It does not work for the stability of the global economy (…). For
somebody the answer is simple: to give up the globalisation. However,
this is neither possible, nor desirable (…). The problem is not
globalisation, but the way it is managed"16.
3. 2.
For a fair globalisation (Oil report)
Whoever
reflects on globalisation, today, cannot ignore the report 200417
presented by the OIL (International Organisation of Work), by the title
“A fair globalisation. Creating opportunities for all”,
This
study of the world Commission on the social dimension of globalisation,
instituted by OIL, has seen the two years commitment of authoritative
representatives of the political, economic, labour, academic and social
world of the entire planet. In general, the Report brings to evidence
that too many persons are still not participating in the benefits of the
created richness. Seen by the eyes of the big majority of women and men,
globalisation has not come to the rescue of the elementary and
legitimate aspirations to a dignified place of work and to a better
future for one's own children.
Overall,
the Report brings to evidence how the present scenario is "ethically not
acceptable and politically unsustainable". It leads back to an unbalance
among economy, society and politics: the economy global dimension has
not carried with itself the globalisation of the social and political
institutions. Wherefore, the debate on globalisation must become a
debate on democracy and on social justice. It is urgent to accomplish
choices for the renewal of the institutions and of politics.
Today
almost everything globalizes, except the ethical values and dimensions.
The report concludes with the hope of another globalisation. The recall
to share a common ethical approach concretises in an appeal to pursue
the following objectives:
a)
Respect of the human dignity,
of human
rights, of equality between man and women.
b)
Respect of the cultural, religious and political differences.
In
particular, globalisation
could lead
to a multicultural diversity, without homogenisation, unwanted
integration or static preservation. It must be a process of creative
re-definition, in which the local and global traditions, as well as the
life-styles join up to create new forms at all levels.
a)
Equity,
persons from all Countries recognise it as a standard of justice.
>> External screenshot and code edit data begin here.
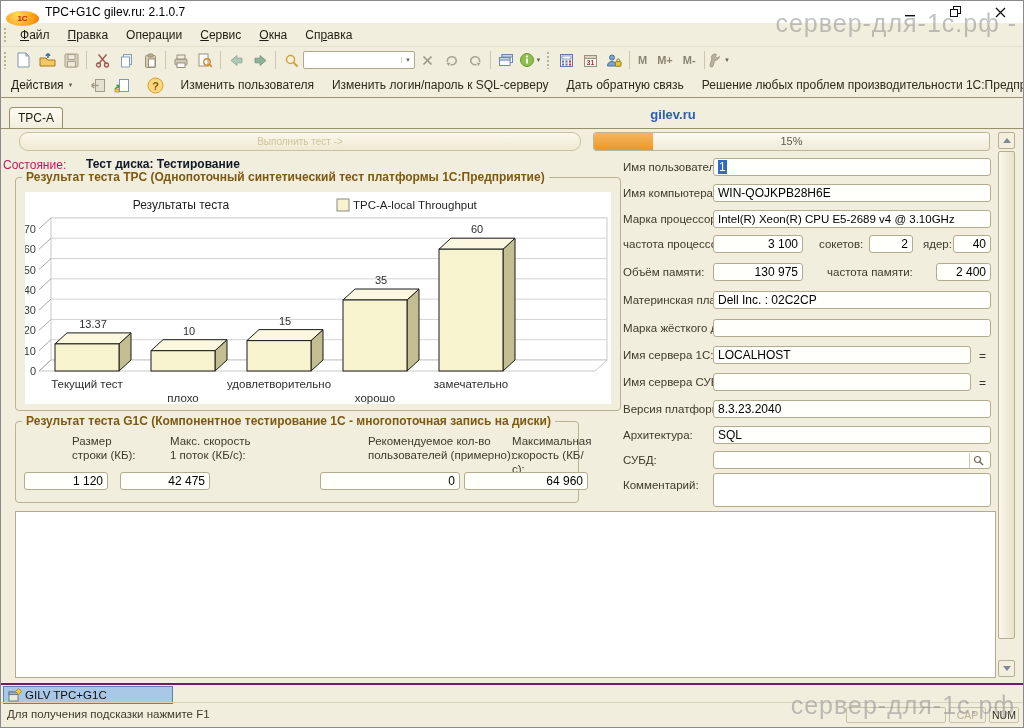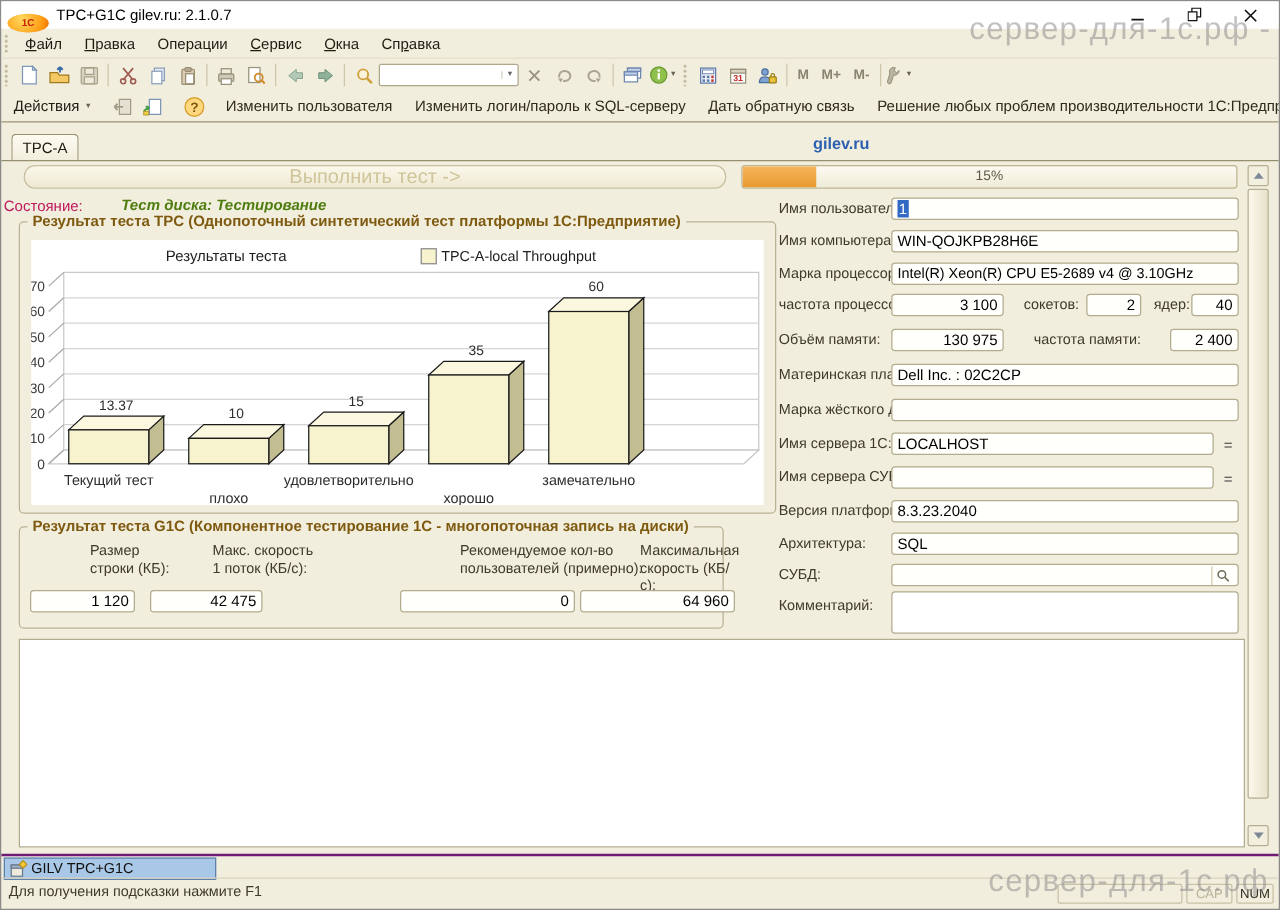--- a/index.html
+++ b/index.html
@@ -41,32 +41,32 @@
   
   .tabstrip { position:absolute; top:100px; left:0; right:0; height:28px; border-bottom:1px solid #96906f; }
   .tab { position:absolute; left:8px; bottom:0; width:54px; height:21px;
     background:linear-gradient(#fdfbf2,#f2eedd); border:1px solid #96906f; border-bottom:none;
     border-radius:4px 4px 0 0; font-size:12px; display:flex; align-items:center; justify-content:center; }
   .header-link { position:absolute; left:612px; top:6px; width:120px; text-align:center;
     font-size:13px; font-weight:bold; color:#2b5fb0; }
   
   .run-btn { position:absolute; left:18px; top:131px; width:562px; height:19px;
     background:linear-gradient(#fbf8ec,#efe9d2); border:1px solid #c9c1a1; border-radius:9px;
-    font-size:16px; color:#cfc49a; display:flex; align-items:center; justify-content:center; }
+    font-size:10px; color:#cfc49a; display:flex; align-items:center; justify-content:center; }
   .progress { position:absolute; left:592px; top:131px; width:397px; height:19px;
     background:linear-gradient(#fcfaf1,#efebd8); border:1px solid #bdb593; border-radius:3px; overflow:hidden; }
   .progress-fill { position:absolute; left:0; top:0; bottom:0;
     background:linear-gradient(#f6b55c,#e8992f); border-radius:2px 0 0 2px; }
   .progress-label { position:absolute; inset:0; text-align:center; line-height:17px; font-size:11px; color:#5e5948; }
   .flabel { position:absolute; font-size:11.5px; color:#3e3a2c; white-space:nowrap; }
   .ffield { position:absolute; height:18px; background:#fffffb; border:1px solid #b2ab8d; border-radius:3px;
     font-size:12px; color:#000; padding:0 4px; display:flex; align-items:center; white-space:nowrap; overflow:hidden; }
   .ffield.num { justify-content:flex-end; }
   .state-label { position:absolute; left:2px; top:157px; font-size:12px; color:#be185d; }
-  .state-value { position:absolute; left:96px; top:156px; font-size:12px; font-weight:bold; color:#4d7c0f;font-style:italic; }
+  .state-value { position:absolute; left:85px; top:156px; font-size:12px; font-weight:bold; color:#0f172a; }
   .groupbox { position:absolute; border:1px solid #b9b293; border-radius:4px; }
   .group-caption { position:absolute; top:-8px; left:6px; background:#f2eedd; padding:0 4px;
     font-size:12px; font-weight:bold; color:#7e5a10; white-space:nowrap; }
   .chart { position:absolute; left:9px; top:14px; width:586px; height:212px; background:#fff; }
   .g1c-label { position:absolute; font-size:11.5px; color:#3e3a2c; line-height:14px;margin-left:48px; }
   .suffix { position:absolute; font-size:12px; color:#333; }
   .sel { background:#316ac5; color:#fff; padding:0 1px; }
   .lens-btn { margin-left:auto; width:17px; height:15px; border-left:1px solid #cfc9af;
     display:flex; align-items:center; justify-content:center; }
   .comment-box { position:absolute; left:712px; top:472px; width:278px; height:34px;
It
is the
matter of guaranteeing, through global economic rules, the same
opportunities and benefits to all the Countries, considering the
national difference with regard to the capacity and needs of
development.
Globalisation and solidarity,
to
overcome inequalities both within each Country and
among
different countries, contributing to a real overcoming of poverty.
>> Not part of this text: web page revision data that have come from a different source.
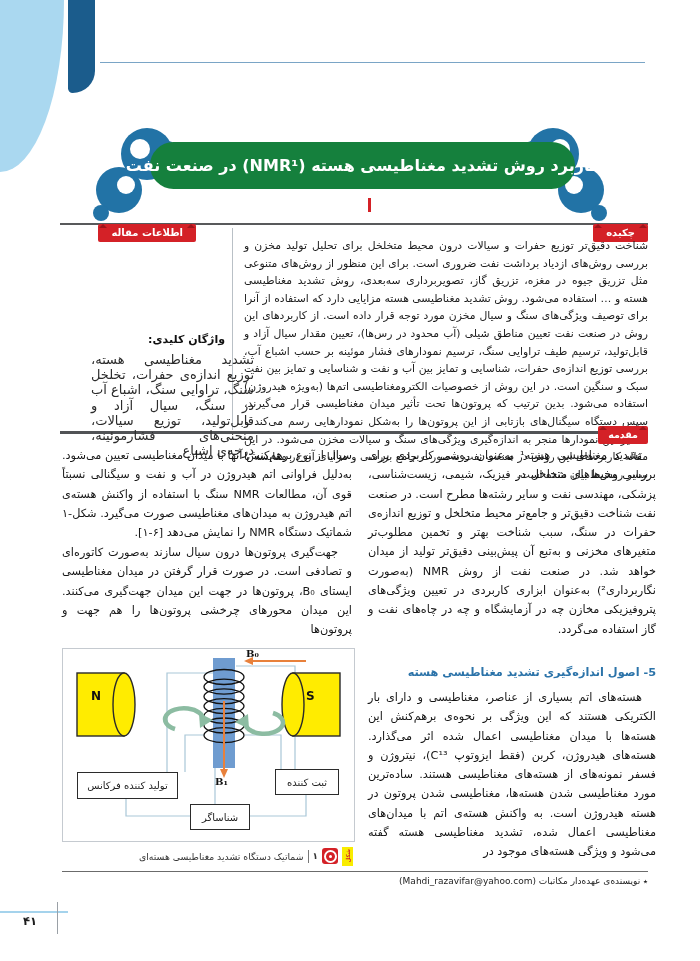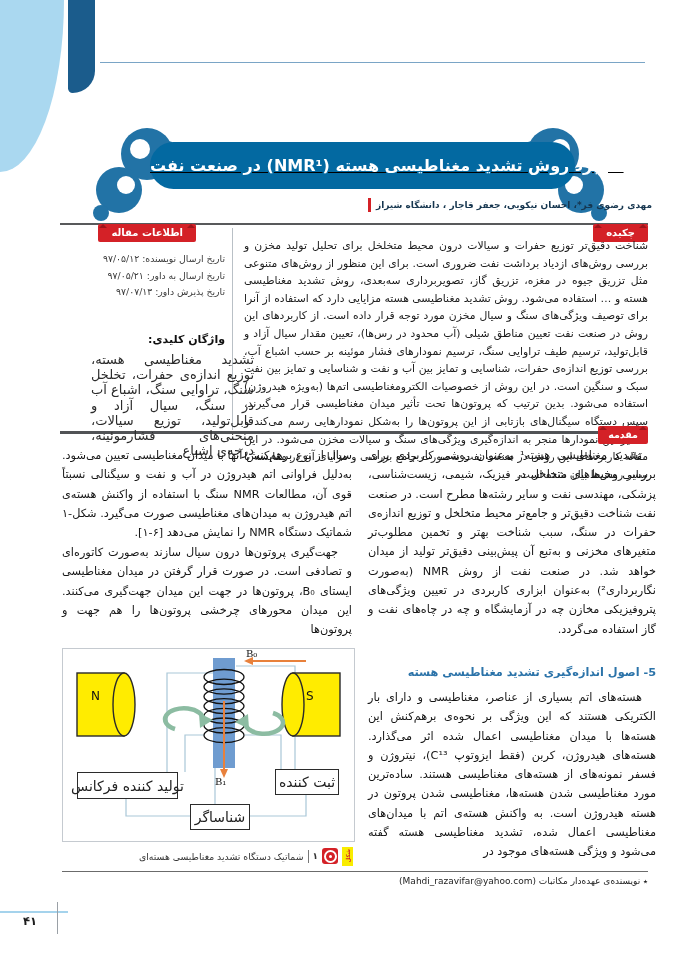--- a/index.html
+++ b/index.html
@@ -7,21 +7,21 @@
     position:relative;width:700px;height:961px;margin:0 auto;background:#ffffff;
     overflow:hidden;font-family:"DejaVu Sans",sans-serif;
   }
   
   .corner-light{position:absolute;left:0;top:0;width:64px;height:172px;background:#aad8f0;border-radius:0 0 100% 0;}
   .corner-dark{position:absolute;left:68px;top:0;width:27px;height:93px;background:#1b5c8c;border-radius:0 0 24px 5px;}
   
   .header-rule{position:absolute;left:100px;top:62px;width:545px;height:1px;background:#7aa5c6;}
   .journal-header{position:absolute;left:102px;top:68px;width:320px;font-size:8.5px;font-weight:bold;color:#24415f;direction:rtl;text-align:left;white-space:nowrap;}
   
-  .title-bar{position:absolute;left:150px;top:142px;width:425px;height:47px;background:#0369a1;border-radius:24px;display:flex;align-items:center;text-decoration:underline;}
+  .title-bar{position:absolute;left:150px;top:142px;width:425px;height:47px;background:#15803d;border-radius:24px;display:flex;align-items:center;justify-content:center;}
   .title-text{color:#fff;font-weight:bold;font-size:16px;direction:rtl;white-space:nowrap;}
   .ornament{position:absolute;width:85px;height:95px;top:127px;}
   .ornament.left{left:92px;}
   .ornament.right{left:523px;transform:scaleX(-1);}
   
   .authors-row{position:absolute;left:368px;top:197px;display:flex;align-items:center;height:15px;}
   .authors-bar{width:3px;height:14px;background:#d42127;margin-right:5px;}
   .authors-text{font-size:9px;font-weight:bold;color:#16364f;direction:rtl;white-space:nowrap;}
   
   .abs-top-rule{position:absolute;left:60px;top:223px;width:588px;height:2px;background:#58595b;}
@@ -43,26 +43,26 @@
   .body-par{direction:rtl;text-align:justify;font-size:11.3px;line-height:19.3px;color:#161616;position:absolute;}
   .indent{text-indent:14px;}
   .intro-par{left:368px;top:446px;width:288px;}
   .sec1-head{position:absolute;left:368px;top:666px;width:288px;direction:rtl;text-align:right;font-size:11.3px;font-weight:bold;color:#2b73a9;}
   .sec1-par{left:368px;top:688px;width:288px;}
   .left-p1{left:62px;top:446px;width:290px;}
   .left-p2{left:62px;top:543px;width:290px;}
   
   .figure-box{position:absolute;left:62px;top:648px;width:291px;height:192px;border:1px solid #c5cad0;background:#fff;}
   .figure-box svg{position:absolute;left:0;top:0;}
-  .fig-label{position:absolute;font-family:"DejaVu Serif",serif;font-weight:normal;color:#111;}
+  .fig-label{position:absolute;font-family:"DejaVu Serif",serif;font-weight:bold;color:#111;}
   .lab-b0{left:183px;top:-1px;font-size:10px;}
   .lab-b1{left:152px;top:127px;font-size:10px;text-align:center;}
   .lab-n{left:28px;top:40px;font-size:12px;font-family:"DejaVu Sans",sans-serif;}
   .lab-s{left:243px;top:40px;font-size:12px;font-family:"DejaVu Sans",sans-serif;}
-  .fig-box-node{position:absolute;border:1.3px solid #2b2b2b;background:#fff;display:flex;align-items:center;justify-content:center;font-size:14px;color:#222;direction:rtl;white-space:nowrap;}
+  .fig-box-node{position:absolute;border:1.3px solid #2b2b2b;background:#fff;display:flex;align-items:center;justify-content:center;font-size:10px;color:#222;direction:rtl;white-space:nowrap;}
   .node-generator{left:14px;top:123px;width:99px;height:25px;}
   .node-recorder{left:212px;top:120px;width:62px;height:24px;}
   .node-detector{left:127px;top:155px;width:58px;height:24px;}
   
   .caption-row{position:absolute;left:62px;top:846px;width:291px;height:20px;display:flex;direction:rtl;align-items:center;gap:4px;}
   .fig-tag{width:11px;height:19px;background:#f9ec00;display:flex;align-items:center;justify-content:center;flex:0 0 auto;}
   .fig-tag span{writing-mode:vertical-rl;transform:rotate(180deg);font-size:5.5px;color:#d4212a;font-weight:bold;}
   .fig-marker{width:16px;height:16px;background:#d42127;border-radius:3px;display:flex;align-items:center;justify-content:center;flex:0 0 auto;}
   .fig-marker .ring{width:9px;height:9px;border:2px solid #fff;border-radius:50%;display:flex;align-items:center;justify-content:center;}
   .fig-marker .dot{width:3px;height:3px;background:#fff;border-radius:50%;}
@@ -102,35 +102,29 @@
     <circle cx="27" cy="63" r="23" fill="#2273a6"></circle>
     <circle cx="34" cy="58" r="9" fill="#ffffff"></circle>
     <circle cx="9" cy="86" r="8" fill="#2273a6"></circle>
   </svg>
   <div class="title-bar">
     <div class="title-text">کاربرد روش تشدید مغناطیسی هسته (NMR¹) در صنعت نفت</div>
   </div>
 
   <div class="authors-row">
     <div class="authors-bar"></div>
-    <div class="authors-text">مهدی رضوی فر*، احسان نیکویی، جعفر قاجار ، دانشگاه شیراز</div>
   </div>
 
   <div class="abs-top-rule"></div>
   <div class="col-divider"></div>
   <div class="abs-bottom-rule"></div>
 
   <div class="ribbon" style="right:52px;top:224px;">چکیده</div>
   <div class="ribbon" style="right:504px;top:224px;">اطلاعات مقاله</div>
 
-  <div class="info-dates">
-    <div>تاریخ ارسال نویسنده: ۹۷/۰۵/۱۲</div>
-    <div>تاریخ ارسال به داور: ۹۷/۰۵/۲۱</div>
-    <div>تاریخ پذیرش داور: ۹۷/۰۷/۱۳</div>
-  </div>
   <div class="kw-label">واژگان کلیدی:</div>
   <div class="kw-text">تشدید مغناطیسی هسته، توزیع اندازه‌ی حفرات، تخلخل سنگ، تراوایی سنگ، اشباع آب در سنگ، سیال آزاد و قابل‌تولید، توزیع سیالات، منحنی‌های فشارموئینه، درجه‌ی اشباع</div>
 
   <div class="abstract-text">شناخت دقیق‌تر توزیع حفرات و سیالات درون محیط متخلخل برای تحلیل تولید مخزن و بررسی روش‌های ازدیاد برداشت نفت ضروری است. برای این منظور از روش‌های متنوعی مثل تزریق جیوه در مغزه، تزریق گاز، تصویربرداری سه‌بعدی، روش تشدید مغناطیسی هسته و … استفاده می‌شود. روش تشدید مغناطیسی هسته مزایایی دارد که استفاده از آنرا برای توصیف ویژگی‌های سنگ و سیال مخزن مورد توجه قرار داده است. از کاربردهای این روش در صنعت نفت تعیین مناطق شیلی (آب محدود در رس‌ها)، تعیین مقدار سیال آزاد و قابل‌تولید، ترسیم طیف تراوایی سنگ، ترسیم نمودارهای فشار موئینه بر حسب اشباع آب، بررسی توزیع اندازه‌ی حفرات، شناسایی و تمایز بین آب و نفت و شناسایی و تمایز بین نفت سبک و سنگین است. در این روش از خصوصیات الکترومغناطیسی اتم‌ها (به‌ویژه هیدروژن) استفاده می‌شود. بدین ترتیب که پروتون‌ها تحت تأثیر میدان مغناطیسی قرار می‌گیرند، سپس دستگاه سیگنال‌های بازتابی از این پروتون‌ها را به‌شکل نمودارهایی رسم می‌کند و تفسیر این نمودارها منجر به اندازه‌گیری ویژگی‌های سنگ و سیالات مخزن می‌شود. در این مقاله کاربردهای این روش در صنعت نفت به‌صورت جامع بررسی و مزایای آن در مقایسه با سایر روش‌ها بیان شده است.</div>
 
   <div class="ribbon small" style="right:52px;top:426px;text-align:right;">مقدمه</div>
   <div class="body-par intro-par indent">تشدید مغناطیسی هسته¹ به‌عنوان روشی کاربردی برای بررسی محیط‌های متخلخل در فیزیک، شیمی، زیست‌شناسی، پزشکی، مهندسی نفت و سایر رشته‌ها مطرح است. در صنعت نفت شناخت دقیق‌تر و جامع‌تر محیط متخلخل و توزیع اندازه‌ی حفرات در سنگ، سبب شناخت بهتر و تخمین مطلوب‌تر متغیرهای مخزنی و به‌تبع آن پیش‌بینی دقیق‌تر تولید از میدان خواهد شد. در صنعت نفت از روش NMR (به‌صورت نگاربرداری²) به‌عنوان ابزاری کاربردی در تعیین ویژگی‌های پتروفیزیکی مخازن چه در آزمایشگاه و چه در چاه‌های نفت و گاز استفاده می‌گردد.</div>
   <div class="sec1-head">5- اصول اندازه‌گیری تشدید مغناطیسی هسته</div>
   <div class="body-par sec1-par indent">هسته‌های اتم بسیاری از عناصر، مغناطیسی و دارای بار الکتریکی هستند که این ویژگی بر نحوه‌ی برهم‌کنش این هسته‌ها با میدان مغناطیسی اعمال شده اثر می‌گذارد. هسته‌های هیدروژن، کربن (فقط ایزوتوپ C¹³)، نیتروژن و فسفر نمونه‌های از هسته‌های مغناطیسی هستند. ساده‌ترین مورد مغناطیسی شدن هسته‌ها، مغناطیسی شدن پروتون در هسته هیدروژن است. به واکنش هسته‌ی اتم با میدان‌های مغناطیسی اعمال شده، تشدید مغناطیسی هسته گفته می‌شود و ویژگی هسته‌های موجود در</div>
Solidarity is based on the recognition that, in an inter-dependent
world, poverty or oppression is a menace to prosperity and stability
everywhere.
b)
respect for nature,
for which
globalisation must be ecologically sustainable, that is, must
respect
the natural diversity of forms of life present on earth and the vitality
of the echo-system, assuring equity among present and future
generations.
Now,
besides the OIL Report, it is opportune to quote the Declaration of
the millennium, undersigned by 189 heads of State in 2000, against
poverty and for a fairer and more just world within the year 2015, with
eight main objectives against poverty at world level:
1. to
eliminate extreme poverty and malnutrition
2. to
guarantee the primary instruction to children;
3. to
promote equality of gender and to counteract discriminations;
4. to
reduce by two thirds the infant mortality;
5. to
improve the reproductive health;
6. to
fight AIDS, malaria and other disease;
7. to
assure the sustainability of the environment;
8. to
create a global partnership in favour of development
3.3
Globalisation and migratory processes: justice and dialogue
Today,
however, the service to the poor must take into account not only the
process of globalisation, but also the migratory fluxes connected to it.
This is why we feel opportune to risk the document of the Pontifical
Council for the pastoral of the Migrants Erga Migrantes caritas
Christ (May 2004).
According
to this document, the phenomenon of migration, with regard to 200
million of men and women at world level, is not only a sociological
fact, but a true kairòs, once favourable for those who read
history with the eyes of faith.
The
Christians must be the promoters of a welcoming culture, capable of
appreciating the authentic human value of others. Wherefore, the need of
a formation to "world reality", that is, to a new vision of the human
community, seen as a family of peoples, who finally enjoy the goods of
the earth in the perspective of the common universal good. The passage
from mono-cultural society to multi-cultural society can reveal itself
as a sign of the living presence of God in history. In fact, it offers a
providential opportunity for the realisation of God's plan of universal
communion. The Christians are, therefore, called to witness and to
practise, besides the spirit of tolerance, which is also an important
political and cultural acquisition: respect of the identity of others,
starting courses of sharing with persons of different origin and
culture, wherever possible, in view also of a respectful announcement of
one's own faith.
Today a
new page of church history opens with the pontificate of Benedict XVI.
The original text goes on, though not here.